First published: 2024-02-21
Last updated: 2024-02-22
About the Mesh Shading Series
This post is part 5 of a series about mesh shading. My intent in this series is to introduce the various parts of mesh shading in an easy to understand fashion. Well, as easy as I can make it. My objective isn’t to convince you to use mesh shading. I assume you’re reading this post because you’re already interested in mesh shading. Instead, my objective is to explain the mechanics of how to do mesh shading in Direct3D 12, Metal, and Vulkan as best I can. My hope is that you’re able to use this information in your own graphics projects and experiments.
- Mesh Shading Part 1: Rendering Meshlets
- Mesh Shading Part 2: Amplification
- Mesh Shading Part 3: Instancing
- Mesh Shading Part 4: Culling
- Mesh Shading Part 5: LOD Selection
- Mesh Shading Part 6: LOD Calculation
- Mesh Shading Part 7: Culling + LOD
- Mesh Shading Part 8: Vertex Attributes (TBD)
- Mesh Shading Part 9: Barycentric Interpolation (TBD)
Sample Projects for This Post
115_mesh_shader_lod - Demonstrates the most absolute basic functionality of LOD using instance index to select LOD.
The D3D12 version of the above samples displays pipeline statistics. The Metal and Vulkan versions do not display pipeline statistics for different reasons. Metal doesn’t have pipeline statistics. Turning on pipeline statistics on the Vulkan version tanks the performance. I haven’t had a chance to investigate why this is and how it affects the various GPUs.
Introduction
Alongside culling, a much touted usage of mesh shading is LOD selection of meshlets. Before we jump in, a brief word about how the LOD discussion is covered.
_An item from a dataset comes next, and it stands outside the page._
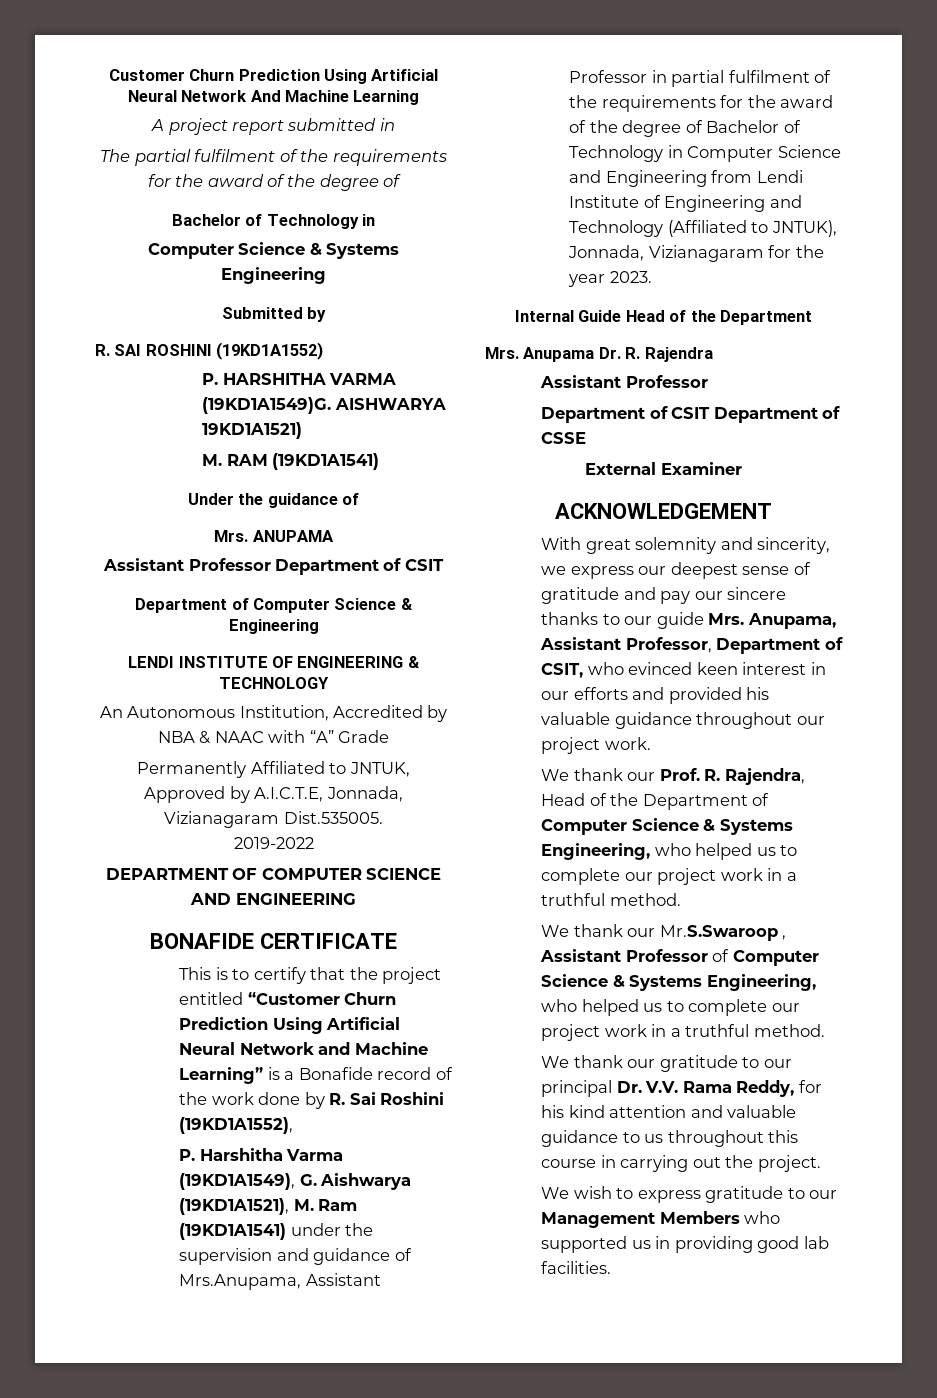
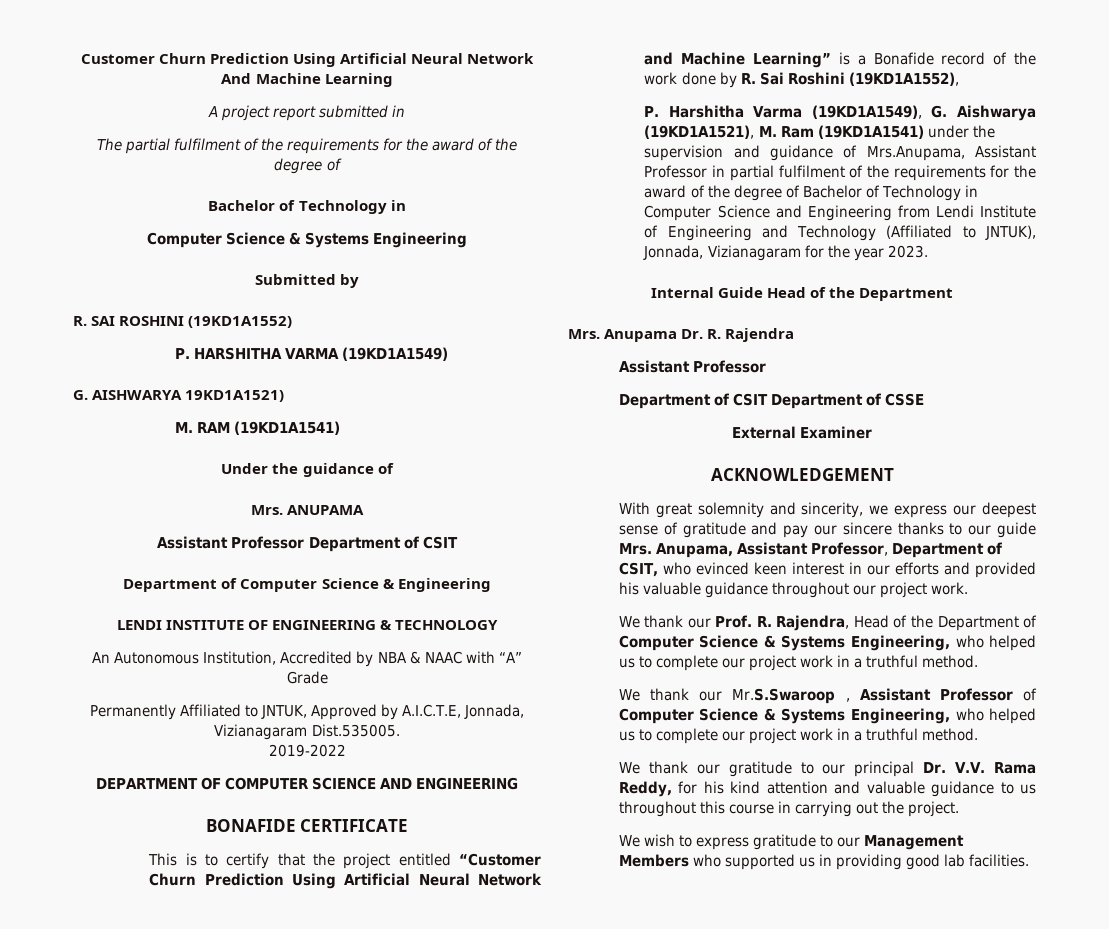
- P. HARSHITHA VARMA (19KD1A1549)G. AISHWARYA 19KD1A1521)
+ P. HARSHITHA VARMA (19KD1A1549)
+ G. AISHWARYA 19KD1A1521)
The LOD discussion spans two posts to keep things simple. The first post, which is this post, will cover loading the LOD meshes, creating the LOD meshlets, and then drawing each LOD with a hard coded index. The next post will build upon this post and show how to do automatic LOD selection using distance to camera. Hopefully this keeps the posts shorter and easier to consume!
On to LOD meshes!
LOD Meshes
In order to get LODs of meshlets we need LOD meshes. To keep things simple, we’ll continue using the horse statue. We’ll say that horse_statue_01_1k.obj
, the model we’ve been using, is LOD 0 - the level with the most detail. This means our convention will be 0..n from most detailed to least detailed. If you look in the GREX project’s asset/models directory, you’ll see 4 other files:
- horse_statue_01_1k_LOD_1.obj
- horse_statue_01_1k_LOD_2.obj
- horse_statue_01_1k_LOD_3.obj
- horse_statue_01_1k_LOD_4.obj
So all together, we’ll have 5 LODs.
How Were the LOD Meshes Created?
The LODs were created in blender using the Decimate tool. I originally wanted to use meshopt’s simplification but I couldn’t get it to do what I wanted. So I opted just to create the LODs by hand. This means that we won’t be able to reuse LOD 0’s vertex data for the subsequent LODs. But it’s all good, this is sample code after all.
Loading the LOD Meshes
Loading the LOD meshes is straightforward, we just load 5 meshes instead of one.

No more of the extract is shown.